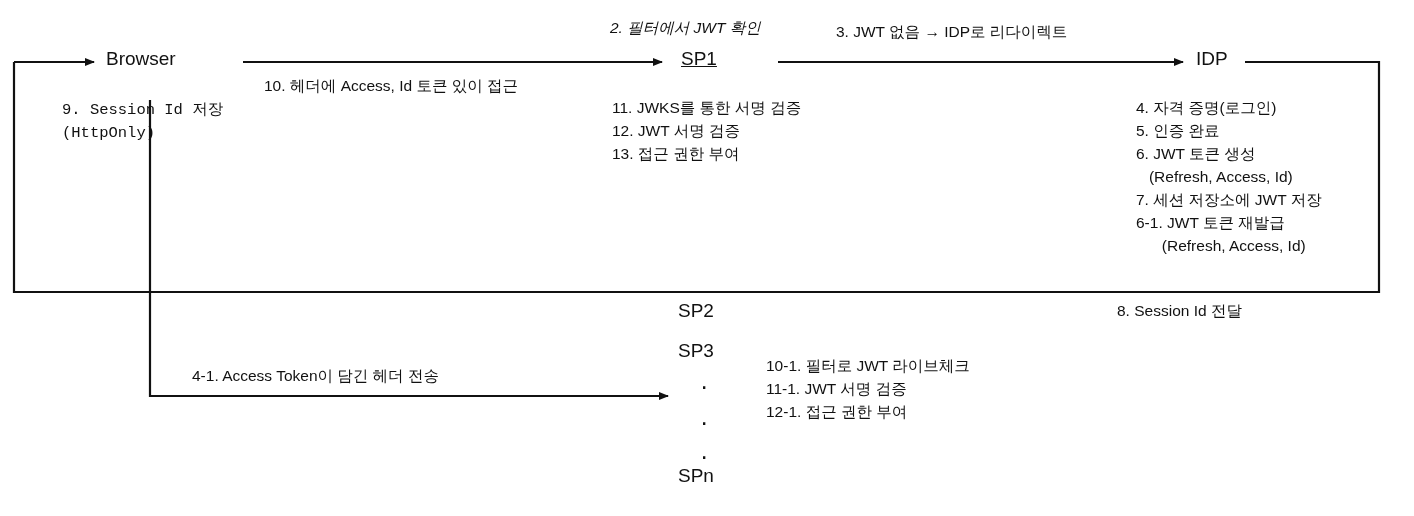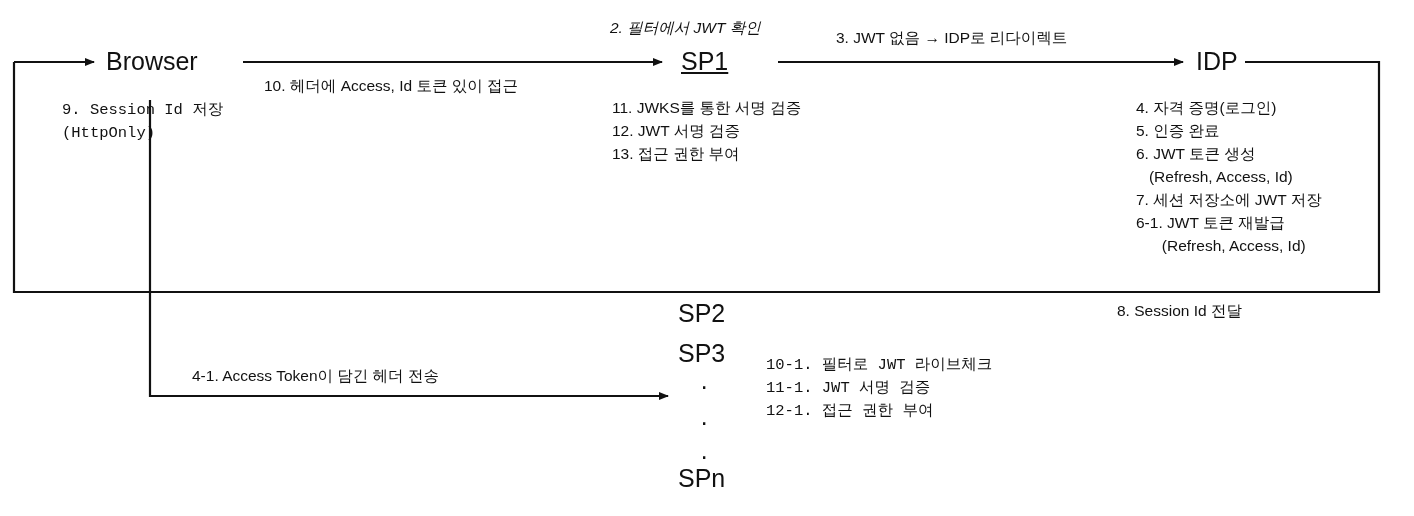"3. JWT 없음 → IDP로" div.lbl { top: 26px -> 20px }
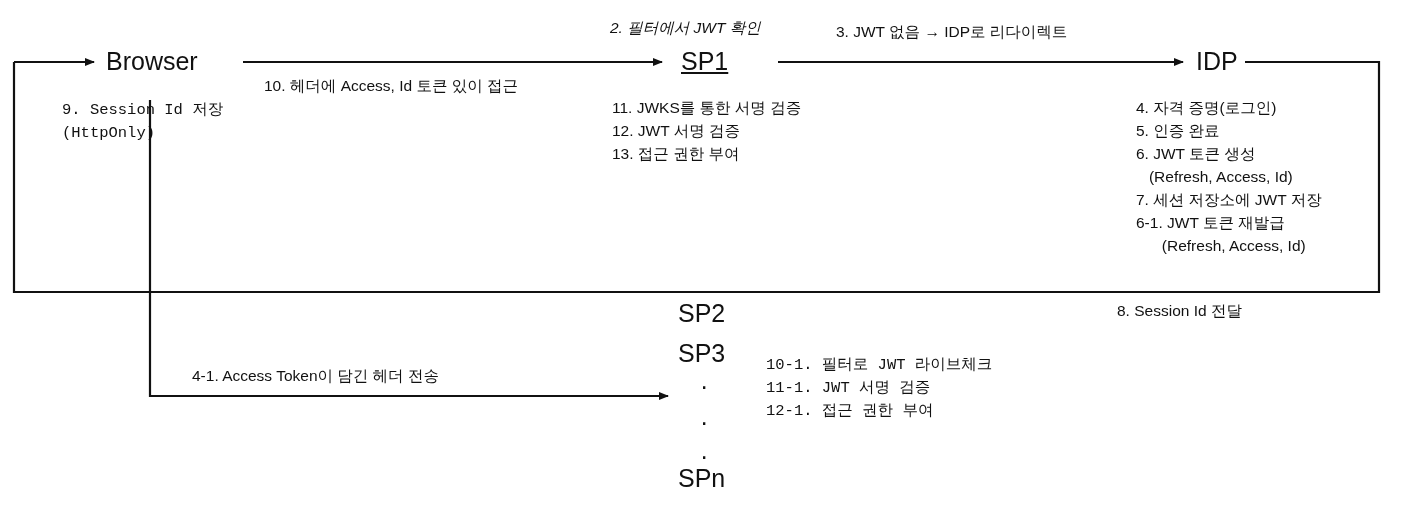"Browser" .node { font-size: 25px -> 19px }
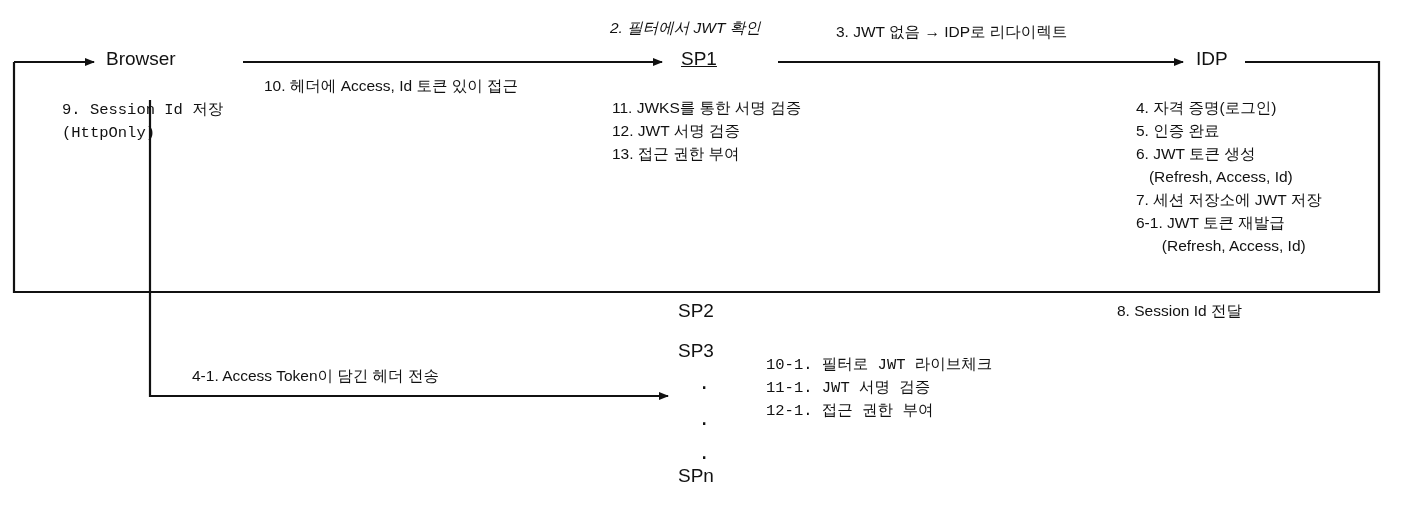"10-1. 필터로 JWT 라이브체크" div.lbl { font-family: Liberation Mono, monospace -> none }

● ● ● ● ● ● ●

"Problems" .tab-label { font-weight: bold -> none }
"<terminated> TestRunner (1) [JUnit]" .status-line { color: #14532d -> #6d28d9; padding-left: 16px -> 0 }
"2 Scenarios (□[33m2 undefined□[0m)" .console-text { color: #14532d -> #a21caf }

● ● ● ● ● ● ●

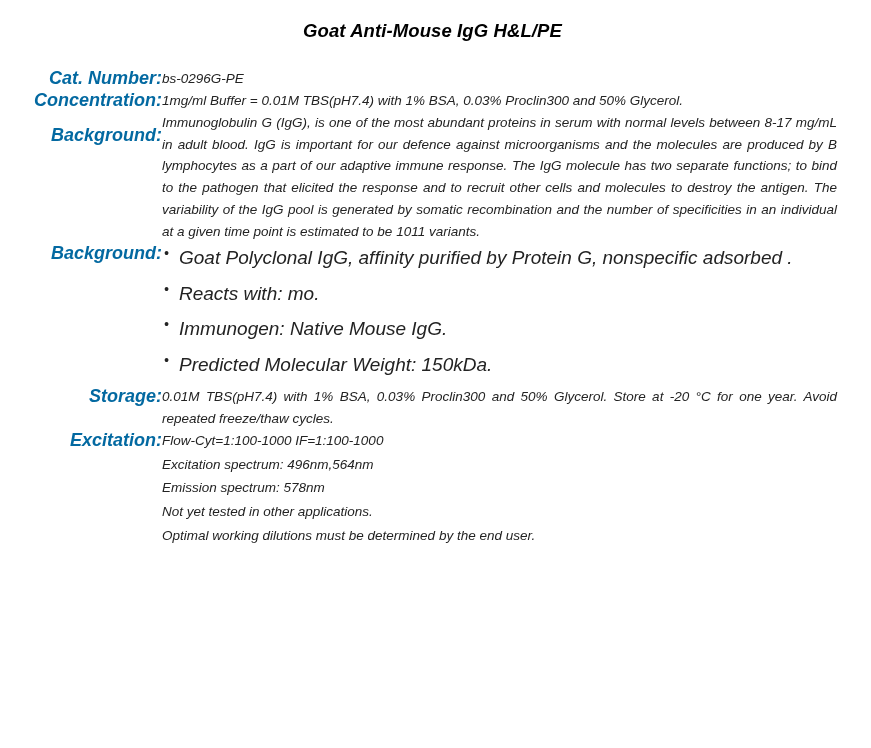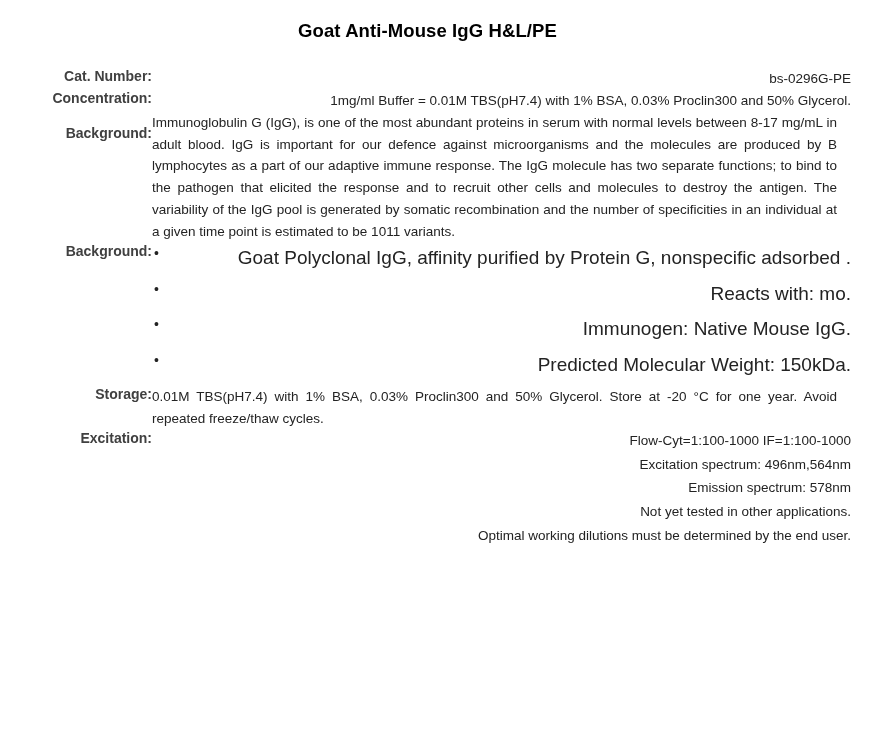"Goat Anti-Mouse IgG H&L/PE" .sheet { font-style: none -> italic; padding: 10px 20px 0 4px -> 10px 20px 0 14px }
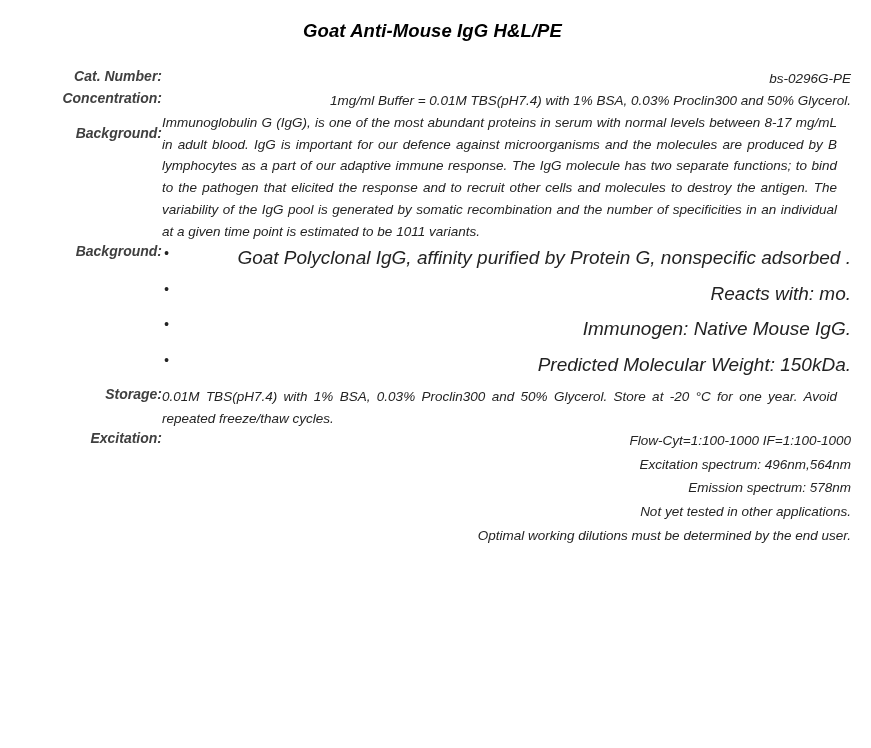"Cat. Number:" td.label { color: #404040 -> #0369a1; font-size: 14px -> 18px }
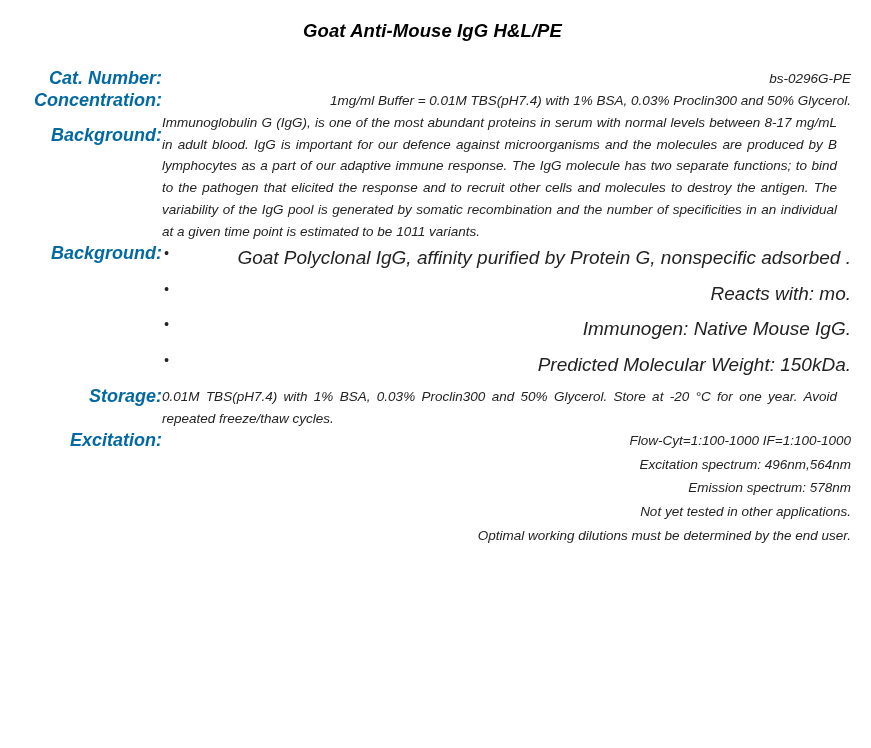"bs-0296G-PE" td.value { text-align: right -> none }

● ● ● ● ● ● ●

- _YOUR OBJECTIVE_
In the listing above, find the line containing "top: 26px ->" and the line containing "Liberation Mono, monospace"; print those lines and every line between them exactly, leaving out pictures.

- _SOLUTION TO THE EXERCISE_
"3. JWT 없음 → IDP로" div.lbl { top: 26px -> 20px }
"Browser" .node { font-size: 25px -> 19px }
"10-1. 필터로 JWT 라이브체크" div.lbl { font-family: Liberation Mono, monospace -> none }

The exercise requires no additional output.